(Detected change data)
= = = =
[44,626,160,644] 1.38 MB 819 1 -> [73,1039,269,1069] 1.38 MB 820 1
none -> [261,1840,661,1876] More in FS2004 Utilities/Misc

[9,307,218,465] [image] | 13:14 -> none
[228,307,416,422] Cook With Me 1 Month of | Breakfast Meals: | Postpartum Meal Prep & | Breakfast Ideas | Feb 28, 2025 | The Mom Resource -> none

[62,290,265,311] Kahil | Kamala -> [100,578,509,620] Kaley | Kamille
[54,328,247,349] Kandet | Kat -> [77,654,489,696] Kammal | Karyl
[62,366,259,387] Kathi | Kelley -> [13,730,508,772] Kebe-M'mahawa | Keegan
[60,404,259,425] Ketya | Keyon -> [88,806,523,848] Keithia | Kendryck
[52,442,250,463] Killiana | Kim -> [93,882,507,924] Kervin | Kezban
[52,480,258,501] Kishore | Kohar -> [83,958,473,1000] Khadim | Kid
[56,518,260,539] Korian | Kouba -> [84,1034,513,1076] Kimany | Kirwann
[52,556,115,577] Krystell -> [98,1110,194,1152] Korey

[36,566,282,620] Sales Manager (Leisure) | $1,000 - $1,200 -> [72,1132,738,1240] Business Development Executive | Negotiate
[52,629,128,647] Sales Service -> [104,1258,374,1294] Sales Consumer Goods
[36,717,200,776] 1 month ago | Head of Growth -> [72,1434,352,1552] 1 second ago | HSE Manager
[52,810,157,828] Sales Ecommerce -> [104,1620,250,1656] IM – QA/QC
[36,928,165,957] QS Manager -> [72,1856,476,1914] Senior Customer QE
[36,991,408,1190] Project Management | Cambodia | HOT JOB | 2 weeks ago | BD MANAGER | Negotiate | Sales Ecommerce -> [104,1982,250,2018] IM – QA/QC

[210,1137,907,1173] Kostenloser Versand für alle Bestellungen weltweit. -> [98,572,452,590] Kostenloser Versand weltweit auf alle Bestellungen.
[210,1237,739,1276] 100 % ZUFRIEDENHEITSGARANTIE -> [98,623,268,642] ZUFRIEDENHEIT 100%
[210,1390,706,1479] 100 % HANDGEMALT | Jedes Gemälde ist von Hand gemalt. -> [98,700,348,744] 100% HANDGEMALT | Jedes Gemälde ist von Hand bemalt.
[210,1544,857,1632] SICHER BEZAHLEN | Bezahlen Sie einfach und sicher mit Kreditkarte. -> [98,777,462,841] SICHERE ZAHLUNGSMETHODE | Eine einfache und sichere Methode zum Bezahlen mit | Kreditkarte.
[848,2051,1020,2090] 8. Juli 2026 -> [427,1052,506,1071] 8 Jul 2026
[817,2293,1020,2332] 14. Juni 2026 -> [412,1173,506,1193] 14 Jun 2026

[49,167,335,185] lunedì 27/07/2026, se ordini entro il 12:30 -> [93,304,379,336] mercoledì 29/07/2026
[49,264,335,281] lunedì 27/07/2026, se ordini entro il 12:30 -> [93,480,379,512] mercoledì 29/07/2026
= = = =
→ **AIM OF THE EXERCISE**: Wherever the line holding "[9,307,218,465] [image] | 13:14 -> none" falls in the entries above, copy exactly from it through the line holding "[52,810,157,828] Sales Ecommerce", inclusive, and add nothing.

→ **RESPONSE AREA**:
[9,307,218,465] [image] | 13:14 -> none
[228,307,416,422] Cook With Me 1 Month of | Breakfast Meals: | Postpartum Meal Prep & | Breakfast Ideas | Feb 28, 2025 | The Mom Resource -> none

[62,290,265,311] Kahil | Kamala -> [100,578,509,620] Kaley | Kamille
[54,328,247,349] Kandet | Kat -> [77,654,489,696] Kammal | Karyl
[62,366,259,387] Kathi | Kelley -> [13,730,508,772] Kebe-M'mahawa | Keegan
[60,404,259,425] Ketya | Keyon -> [88,806,523,848] Keithia | Kendryck
[52,442,250,463] Killiana | Kim -> [93,882,507,924] Kervin | Kezban
[52,480,258,501] Kishore | Kohar -> [83,958,473,1000] Khadim | Kid
[56,518,260,539] Korian | Kouba -> [84,1034,513,1076] Kimany | Kirwann
[52,556,115,577] Krystell -> [98,1110,194,1152] Korey

[36,566,282,620] Sales Manager (Leisure) | $1,000 - $1,200 -> [72,1132,738,1240] Business Development Executive | Negotiate
[52,629,128,647] Sales Service -> [104,1258,374,1294] Sales Consumer Goods
[36,717,200,776] 1 month ago | Head of Growth -> [72,1434,352,1552] 1 second ago | HSE Manager
[52,810,157,828] Sales Ecommerce -> [104,1620,250,1656] IM – QA/QC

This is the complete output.